Tens = good for captains and bowlers
Imagine MS Dhoni being allowed to bowl Deepak Chahar's quota out in the Powerplay (no disrespect to Chahar's emergence as a decent death bowler too). Or if for a certain match, Rohit Sharma could keep all of Jasprit Bumrah's deliveries for the death. They could if they were captaining in the Hundred.
The scope this gives bowlers and captains is immense. Imagine Dhoni walks in, and you have the option of bowling 10% of the innings from Sunil Narine without a break then and there. Dhoni strikes at slightly over 50 against Narine. And you don't get away by playing a dot at the fifth ball; you are on strike for the start of the next five. The bowler, on the other hand, doesn't have to nominate a "ten" at the start. So if a match-up gets away from him on the fifth ball, he can stop at five.

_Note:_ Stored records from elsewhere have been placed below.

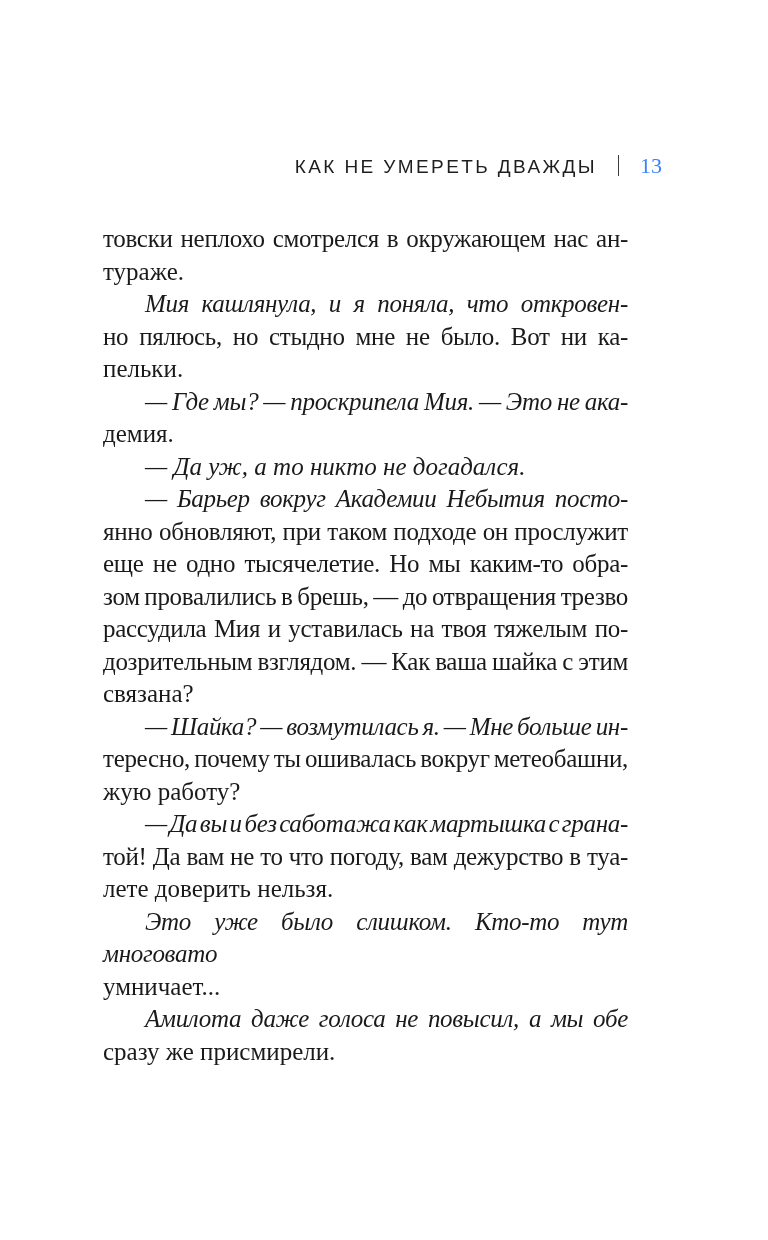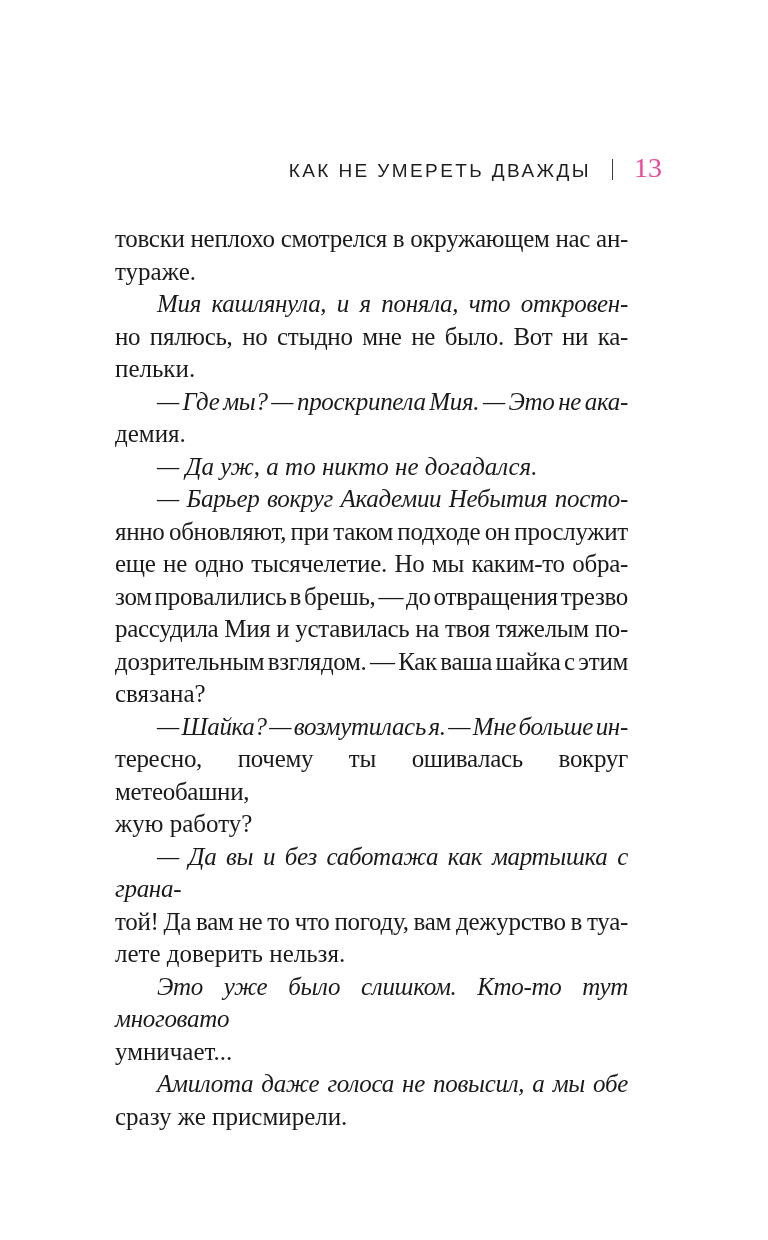--- a/index.html
+++ b/index.html
@@ -33,39 +33,38 @@
   .header-sep {
     display: inline-block;
     width: 1px;
     height: 21px;
     background: #3c3c3c;
     margin: 0 21px;
     transform: translateY(3px);
   }
   .page-number {
     font-family: "Liberation Serif", serif;
-    font-size: 28px;
-    color: #ec4899;
+    font-size: 22px;
+    color: #3b82f6;
   }
   .text-block {
     position: absolute;
     left: 103px;
     top: 223px;
     width: 525px;
     font-family: "Liberation Serif", serif;
     font-size: 25px;
     line-height: 32.5px;
     color: #1a1a1a;
   }
   .line {
     text-align: justify;
     text-align-last: justify;
     word-spacing: -4px;
     letter-spacing: -0.3px;
-    margin-left: 12px;
   }
   .line.last {
     text-align: justify;
     text-align-last: left;
     word-spacing: normal;
     letter-spacing: 0;
   }
   .line.indent {
     text-indent: 42px;
     font-style: italic;

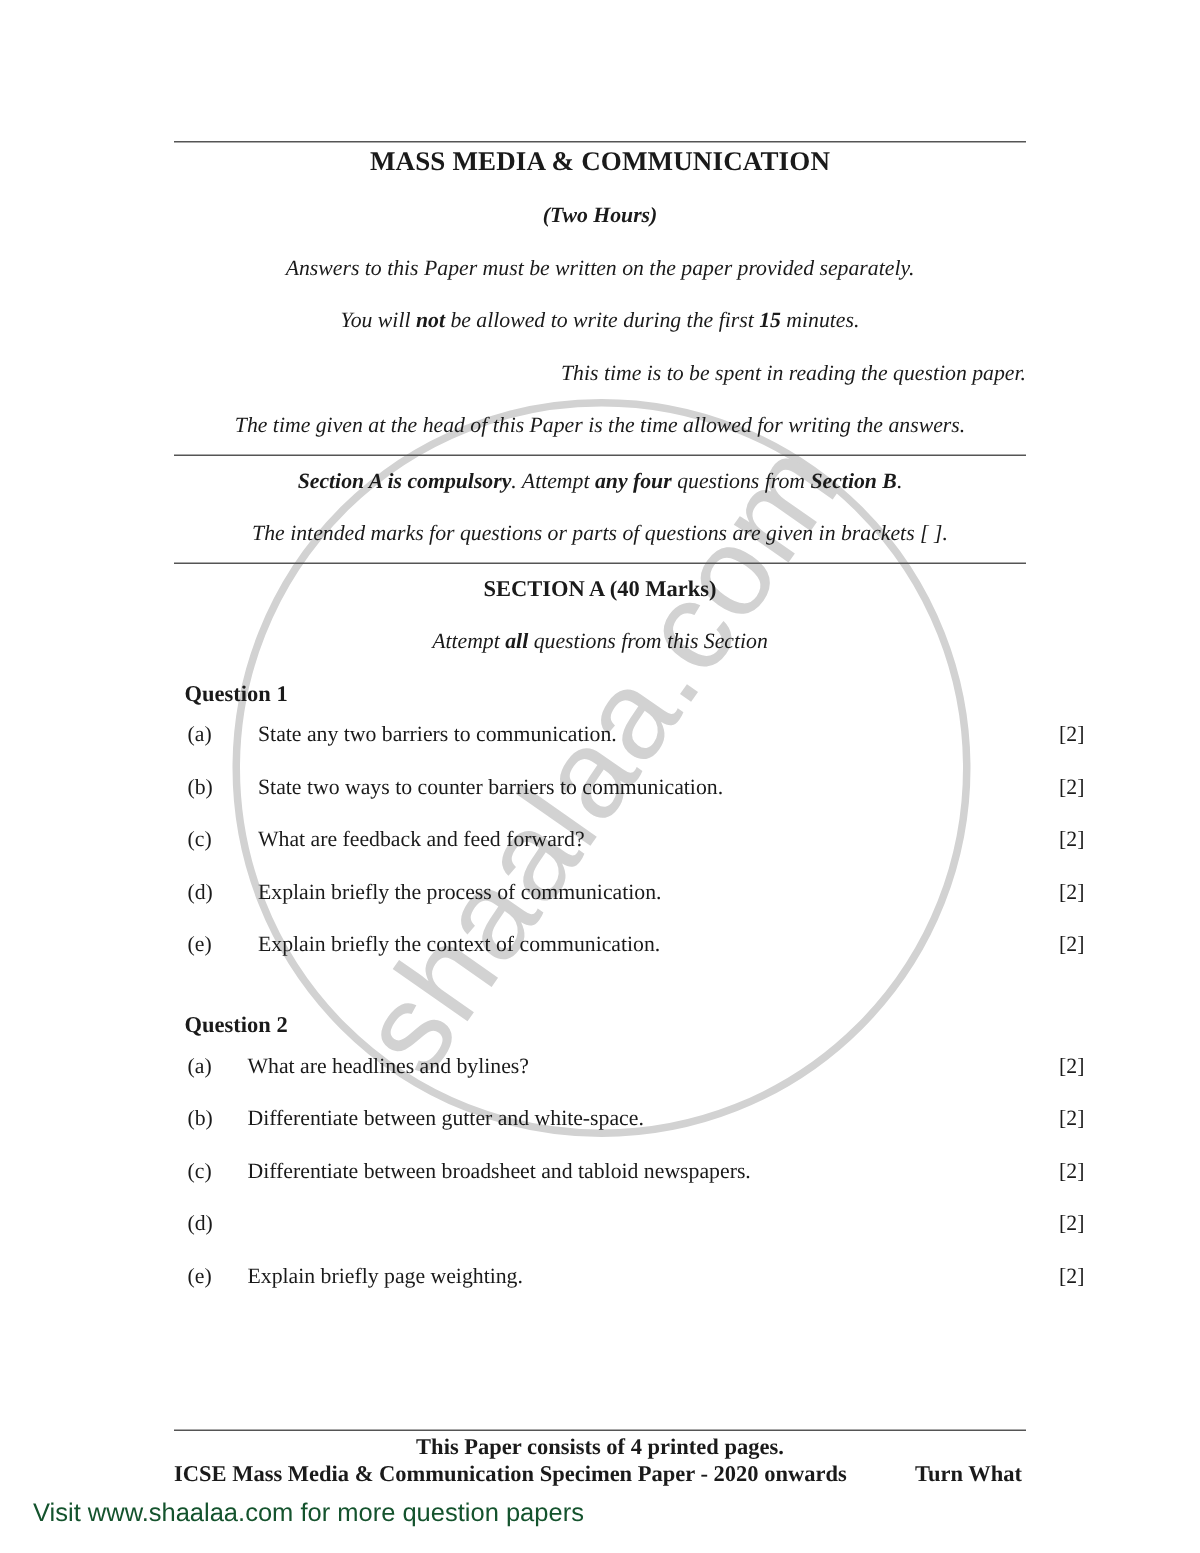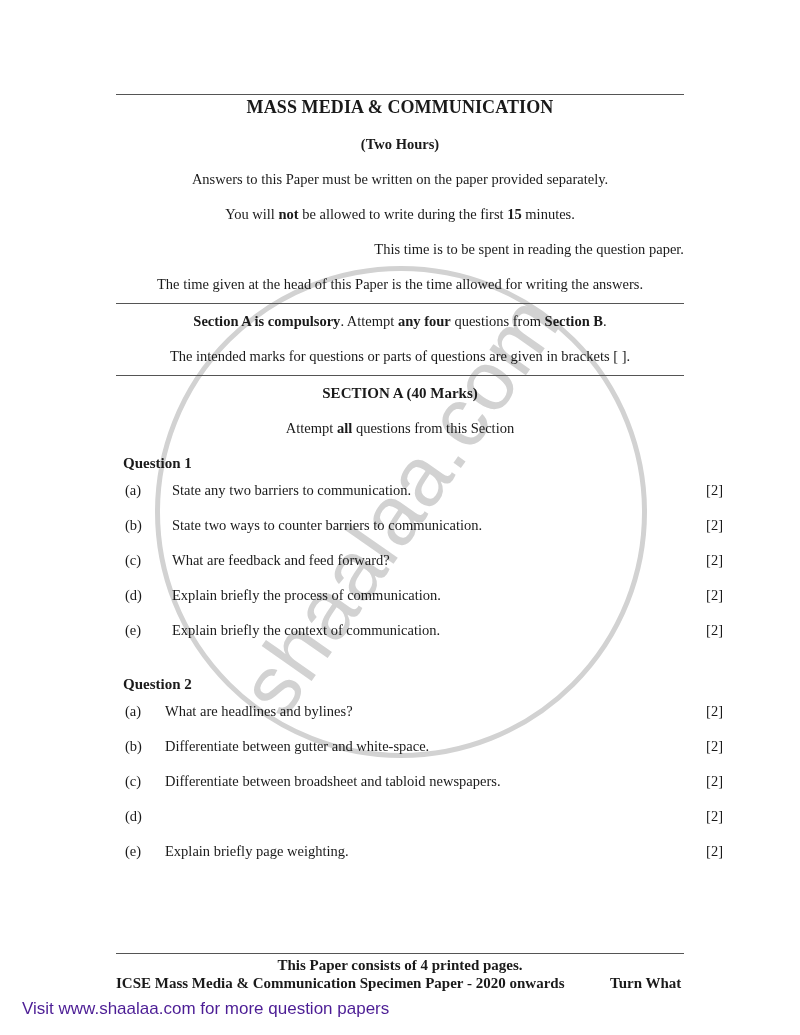--- a/index.html
+++ b/index.html
@@ -50,21 +50,21 @@
       left: 116px;
       width: 568px;
       text-align: center;
       white-space: nowrap;
     }
     .title {
       font-weight: bold;
       font-size: 18px;
       letter-spacing: 0.1px;
     }
-    .ital { font-size: 14.5px; }
+    .ital { font-style: italic; font-size: 14.5px; }
     .bold { font-weight: bold; }
     .section-heading { font-weight: bold; font-size: 15px; }
     .q-heading {
       position: absolute;
       left: 123px;
       font-weight: bold;
       font-size: 15px;
       text-align: center;
     }
     .q-row {
@@ -84,21 +84,21 @@
       font-weight: bold;
       font-size: 15px;
       white-space: nowrap;
     }
     .site-footer {
       position: absolute;
       left: 22px;
       top: 999px;
       font-family: "Liberation Sans", "DejaVu Sans", sans-serif;
       font-size: 17px;
-      color: #4c1d95;
+      color: #14532d;
       white-space: nowrap;
     }
   </style>
 </head>
 <body>
 
 <div class="watermark-circle"></div>
 <div class="watermark-text">shaalaa.com</div>
 
 <div class="layer">

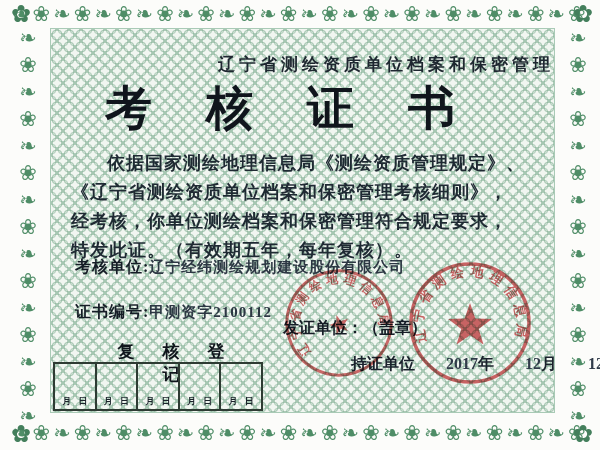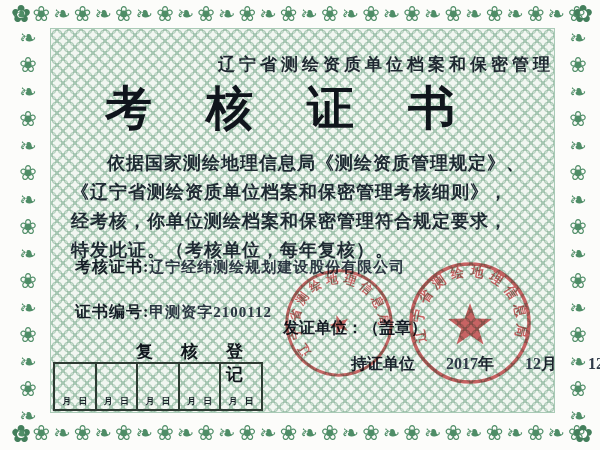--- a/index.html
+++ b/index.html
@@ -47,21 +47,21 @@
   .field .val{color:#2c3743;font-size:15px;}
   .f-holder{left:24px;top:228px;}
   .f-grade{left:24px;top:251px;}
   .f-certno{left:24px;top:273px;}
   .units{left:232px;top:289px;display:flex;gap:34px;font-size:16px;font-weight:bold;color:#151d26;white-space:nowrap;}
   .units span{position:static;}
   .date-line{left:300px;top:325px;font-size:16px;font-weight:bold;color:#1a222c;white-space:nowrap;}
   .date-line span{position:static;}
   .date-line .num{color:#303b49;margin-left:31px;}
   
-  .review-title{left:20px;top:311px;width:200px;text-align:right;font-size:17px;font-weight:bold;
+  .review-title{left:20px;top:311px;width:200px;text-align:center;font-size:17px;font-weight:bold;
     letter-spacing:28px;padding-left:28px;box-sizing:border-box;color:#10151c;}
   .review-table{left:2px;top:333px;width:206px;height:45px;display:flex;border:2px solid #2e3b33;background:rgba(255,255,255,.0);}
   .review-cell{position:relative;flex:1;border-left:2px solid #2e3b33;}
   .review-cell:first-child{border-left:none;}
   .md{position:absolute;left:0;right:0;bottom:1px;display:flex;justify-content:space-evenly;
     font-size:9px;font-weight:bold;color:#1c242c;}
   .md span{position:static;}
   
   .stamp{mix-blend-mode:multiply;opacity:.87;}
   .stamp-left{left:230px;top:236px;transform:rotate(-18deg);}
@@ -85,25 +85,25 @@
   <div class="panel">
 
     <div class="subtitle">辽宁省测绘资质单位档案和保密管理</div>
 
     <div class="cert-title">考核证书</div>
 
     <div class="body-text">
       <span class="body-line indent">依据国家测绘地理信息局《测绘资质管理规定》、</span>
       <span class="body-line">《辽宁省测绘资质单位档案和保密管理考核细则》，</span>
       <span class="body-line">经考核，你单位测绘档案和保密管理符合规定要求，</span>
-      <span class="body-line">特发此证。（考核单位，每年复核）。</span>
+      <span class="body-line">特发此证。（有效期五年，每年复核）。</span>
     </div>
 
     <div class="field f-holder">
-      <span style="position:static">考核证书:</span><span style="position:static" class="val">辽宁经纬测绘规划建设股份有限公司</span>
+      <span style="position:static">考核单位:</span><span style="position:static" class="val">辽宁经纬测绘规划建设股份有限公司</span>
     </div>
     <div class="field f-certno">
       <span style="position:static">证书编号:</span><span style="position:static" class="val">甲测资字2100112</span>
     </div>
 
     <div class="units">
       <span>发证单位：（盖章）</span>
     </div>
 
     <div class="date-line">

Analysis will come in as the database continues to build, but it breaks the templates that T20 cricket has fallen into and that can't be bad.
Shorter "overs"
Fives, as the umpire calls in the Hundred. Batters say they try to hit the first ball of a new over big to put the bowler under the pressure, but you also hear so often how a bowler has failed to get out of an over. The longer an over is, the more a batter gets a chance to line the bowler up. Perhaps in Test cricket you want it to be longer to set a batter up, but mostly in T20s, you are trying to get out of it without significant damage. The fewer the balls to constitute a mandatory set, the easier for a defensive bowler to get out of it without late damage.
Of course batters will adjust and start treating the fifth ball as they do the sixth in other T20s, but it will take some time. Can't be a bad thing.
Last ball of the penultimate over is not a free hit
A team is seven or eight down. A tailender is batting with a specialist batter. Seven balls to go, the tailender on strike, and you often hear commentators say this is basically a free hit. If you connect, great; if you don't, at least the specialist batter is on strike for the last over.
Not in the Hundred. The end changes only every two sets of fives. So at the end of the 19th five, the tailender will have to actually take a single to turn the strike over. Or keep facing.
New batter always on strike
Oh, so what if they sky one up and cross? Nope. Unlike in all other cricket, if a batter is out caught, it doesn't matter if the batters in the middle crossed over. The new batter will be on strike. It might not sound as much to you, but ask a bowler who has forced or coaxed a batter to hit to his deep fielder but doesn't get the luxury of bowling a new batter next ball because they crossed while the ball was in the air.
One dampener
For wides, the umpires have been instructed to "apply a very strict and consistent interpretation of this Law". The umpires hopefully will continue to use their discretion to allow wide yorkers, especially to batters who move around in the crease. Also it does defeat the purpose a little bit: the more the number of wides, the longer the match goes on.